Will You Still Need Me When I’m Sixty-Core? HPC and Multi-core
Now that all of the major processor vendors have introduced multi-core chips, the impact of this relatively new technology on high-performance computing should to be addressed. What will is the immediate impact on HPC application development? And what will "many-cores" ultimately mean for the future of the HPC cluster?
In case you haven’t noticed, there is a revolution (or evolution) occurring in the computer industry. Recently, all the major processor vendors have introduced multi-core chips composed of multiple processing units in a single package. Instead of having one central processor, computers now have multiple “brains” with which to run programs.
While this technique is not necessarily new, it is the first time these types of architectures have been mass-produced and sold to the commodity PC and server markets. Put simply, the multi-core revolution stands to affect everyone who uses a computer. From laptops, to game consoles, to large servers, the age of multi-core has begun. And, the trend is expected to continue. To an end-user, this change remains hidden; however, the expectation for continued price to performance gains similar to those experienced over the past twenty years will remain.
Alas, programmers using traditional programming methods will find providing additional price to performance for multi-core designs a challenging task. There is no silver bullet or automated technology that adapts current software to operate on multi-core systems.
For the HPC practitioner, however, many of the programming issues facing the rest of the industry are non-issues. The cluster HPC community has in a sense been there, done that. Instead, for the ever-growing HPC crowd, the technology road map begs two crucial questions: How do you program multi-core systems and what implications does multi-core hold for clusters? Before we take a look at these issues, though, a bit of background may help set the stage.
The Road to Multi-core
The computer market has long enjoyed the steady growth of processor speeds. A processor’s speed is largely determined by how fast a clock tells the processor to perform instructions. The faster the clock, the more instructions that can be performed in a given time frame. The physics of semiconductors have placed some constraints on the rate at which processor clock speeds can be increased.

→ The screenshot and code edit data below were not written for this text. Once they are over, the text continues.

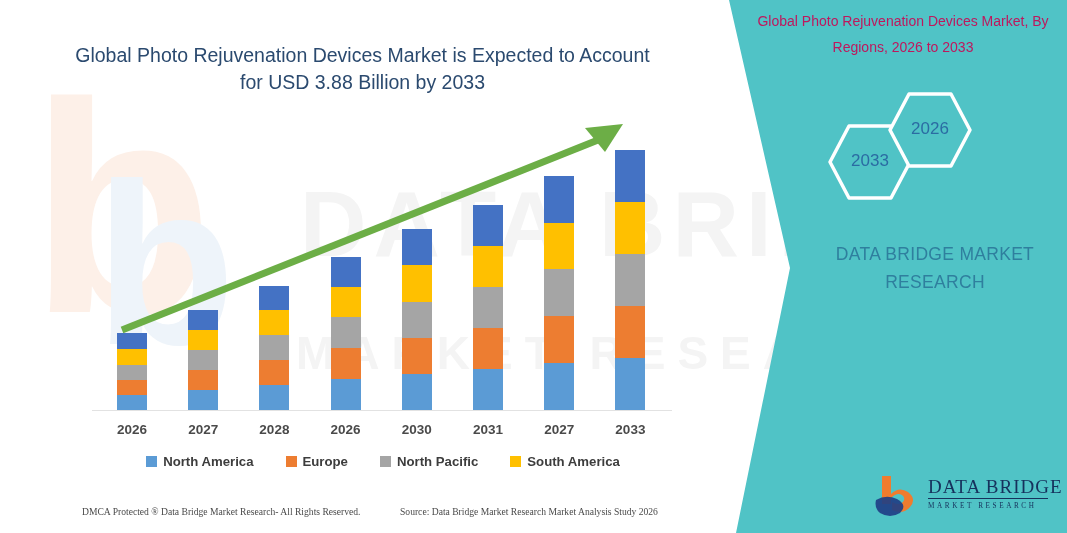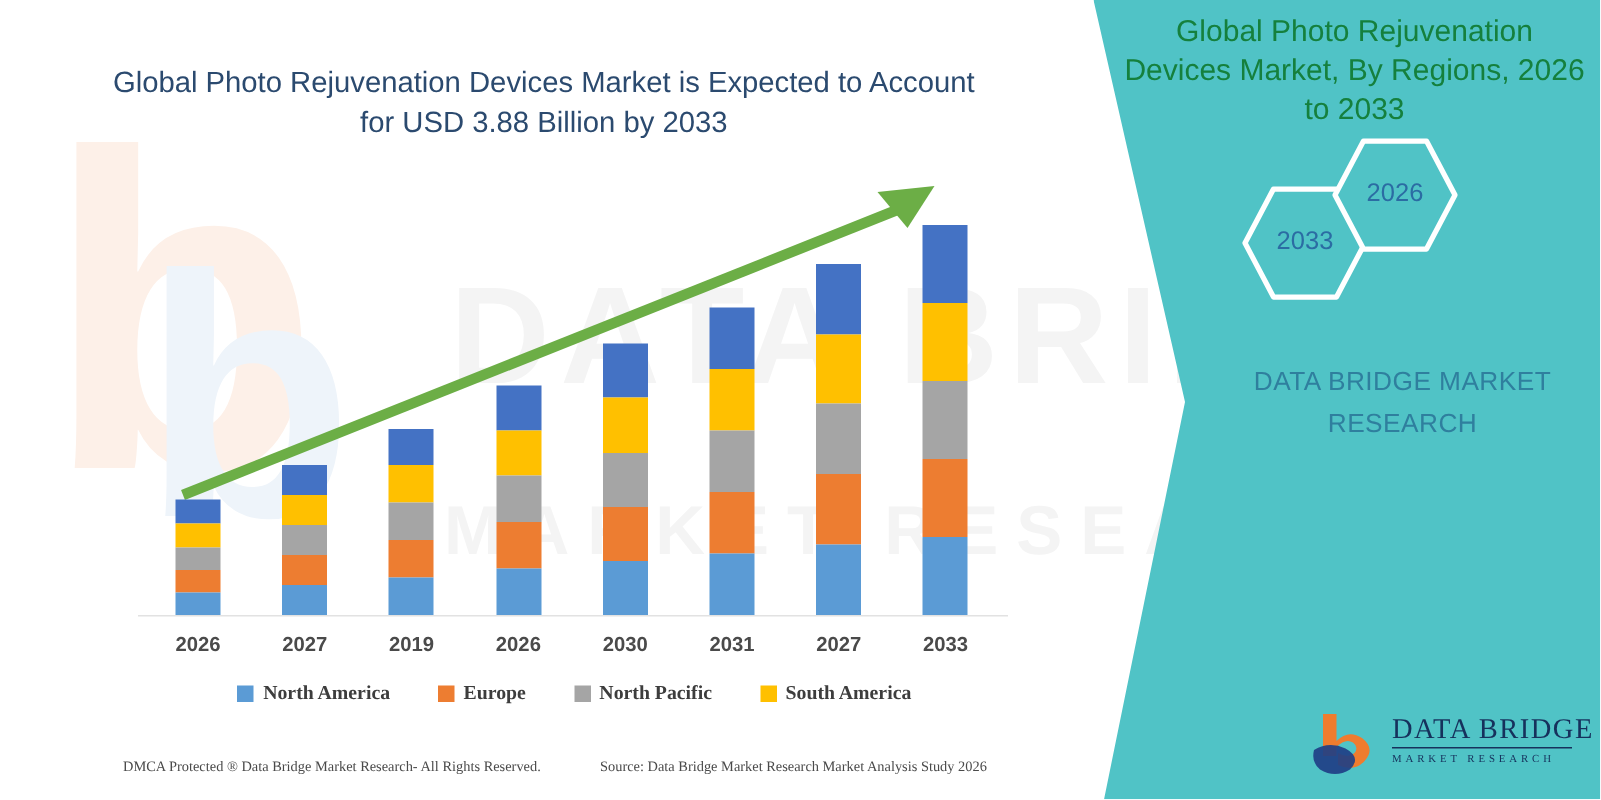"Global Photo Rejuvenation Devices" .teal-title { color: #15803d -> #be185d; font-size: 20px -> 14px }
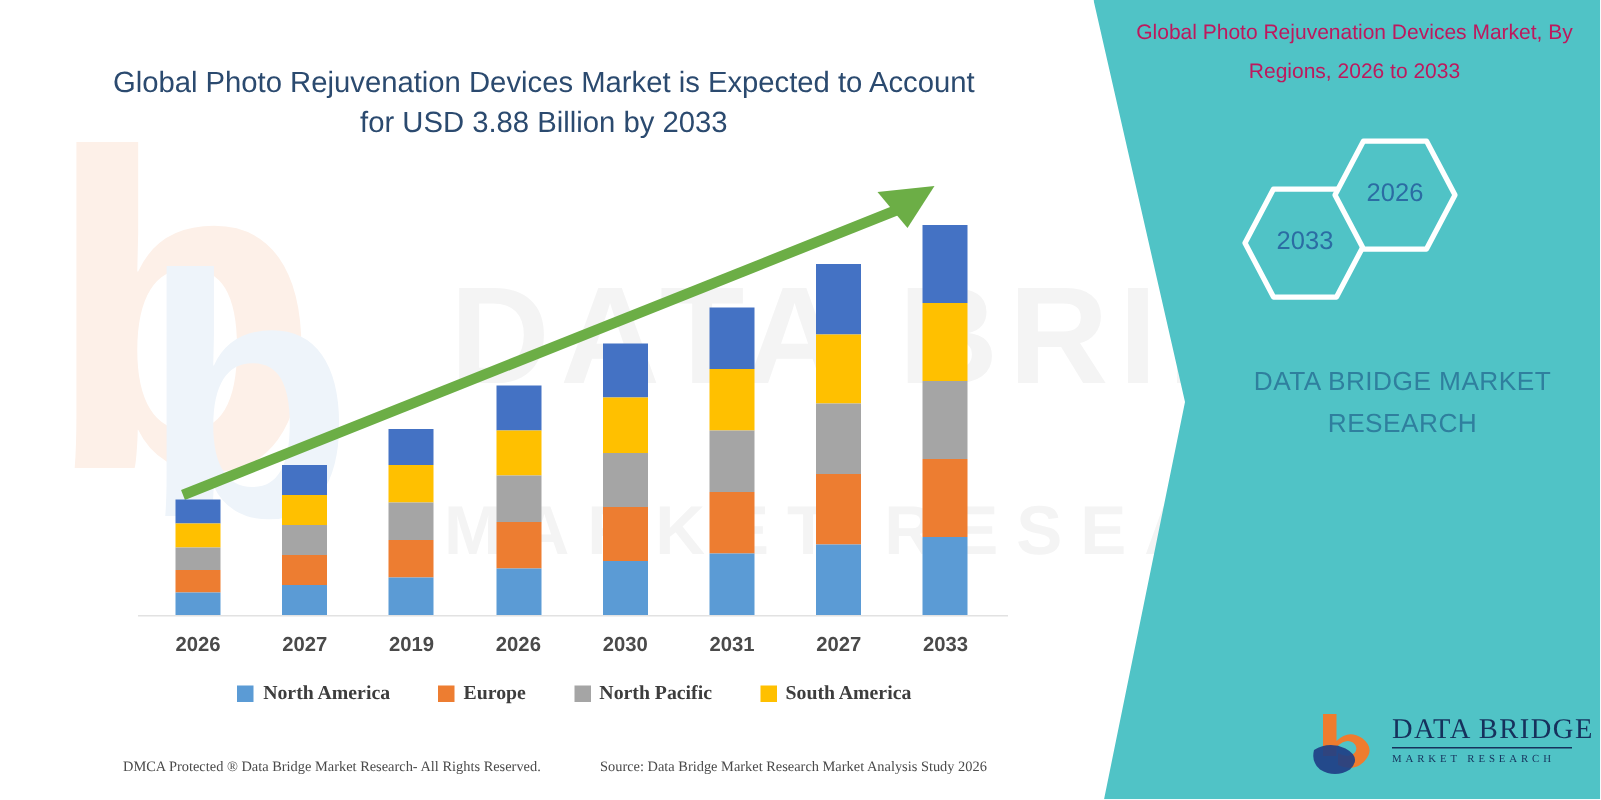"2019" div.yearlbl { text: 2019 -> 2028 }
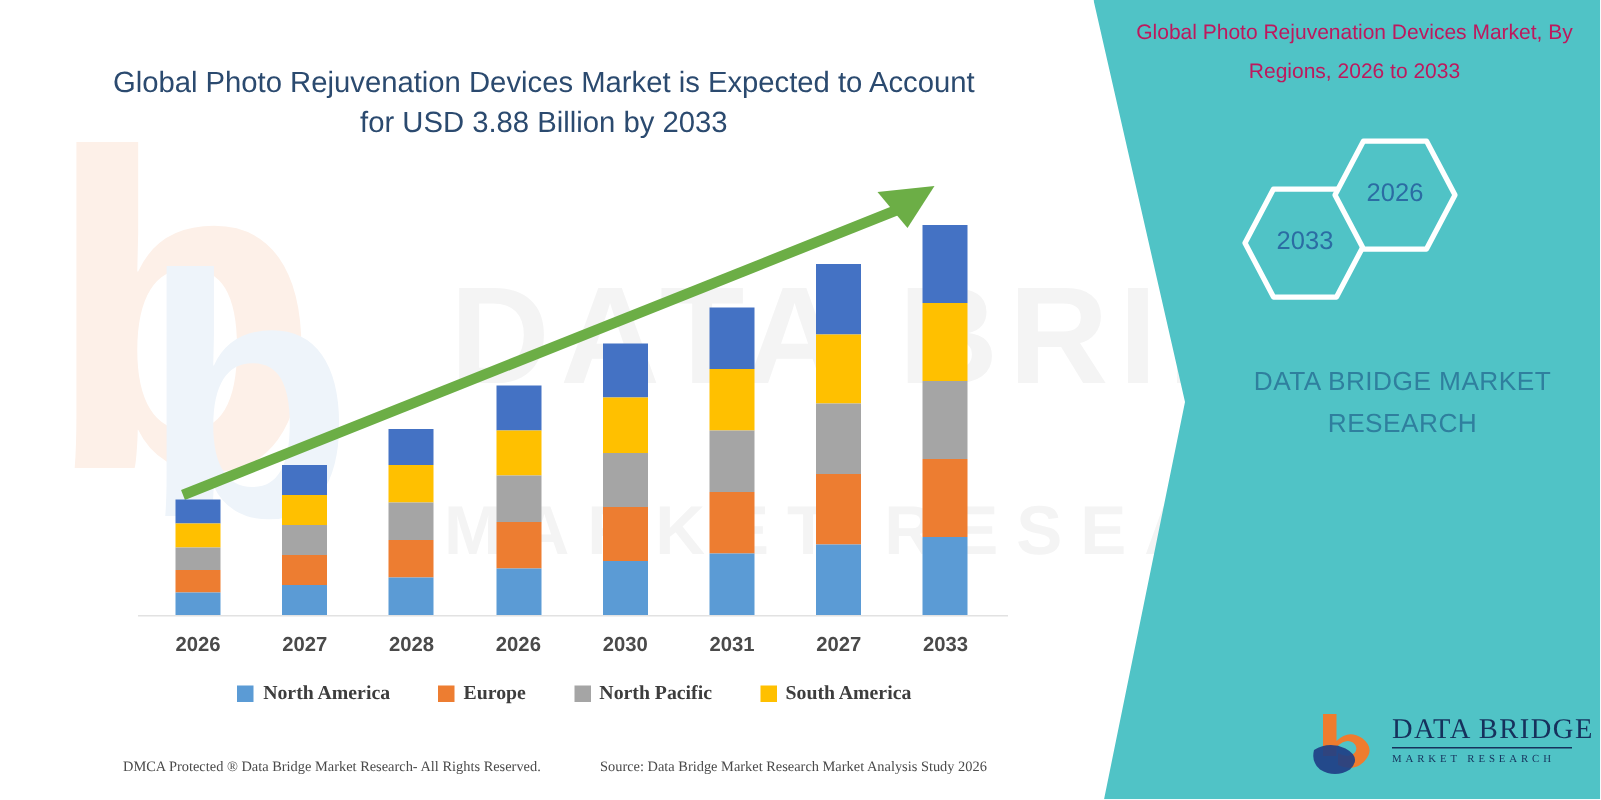"North America" .legend { font-family: Liberation Serif, serif -> none }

This trend is shown quite clearly in Figure One where the average clock speed and heat dissipation for Intel and AMD processors are plotted over time.
Figure One: Growth of clock speed and heat dissipation for Intel and AMD processors
Power consumption has clearly become a problem. The continued climb in power consumption (and thus heat generation) requires additional cooling and electrical service to keep the processor operating.
The solution was to scale out processor cores instead of scaling up the clock rate. The drop-off in clock speed on the graph indicates the delivery of the first dual-core processors from AMD and Intel. These processors are designed to run at a slower clock rate than single core designs due to heat issues. However, these dual-core chips can, in theory, deliver twice the performance of a single-core chip and thus help continue the processor performance march.
Multi-core Road Maps
Both Intel and AMD are selling multi-core processors today. From publicly available documents, the companies expect to release quad-cores in the 2007 time frame, and speculation is that eight-way cores will be introduced in the 2009-2010 time frame.
For servers and workstations that traditionally have two processor sockets available, this means the total number of cores per motherboard can easily reach sixteen in the near future. In addition, extrapolating this to expected eight way cores, means that 64-core servers are not an unreasonable expectation. Intel has been developing next generation processors that may contain up to 80 cores.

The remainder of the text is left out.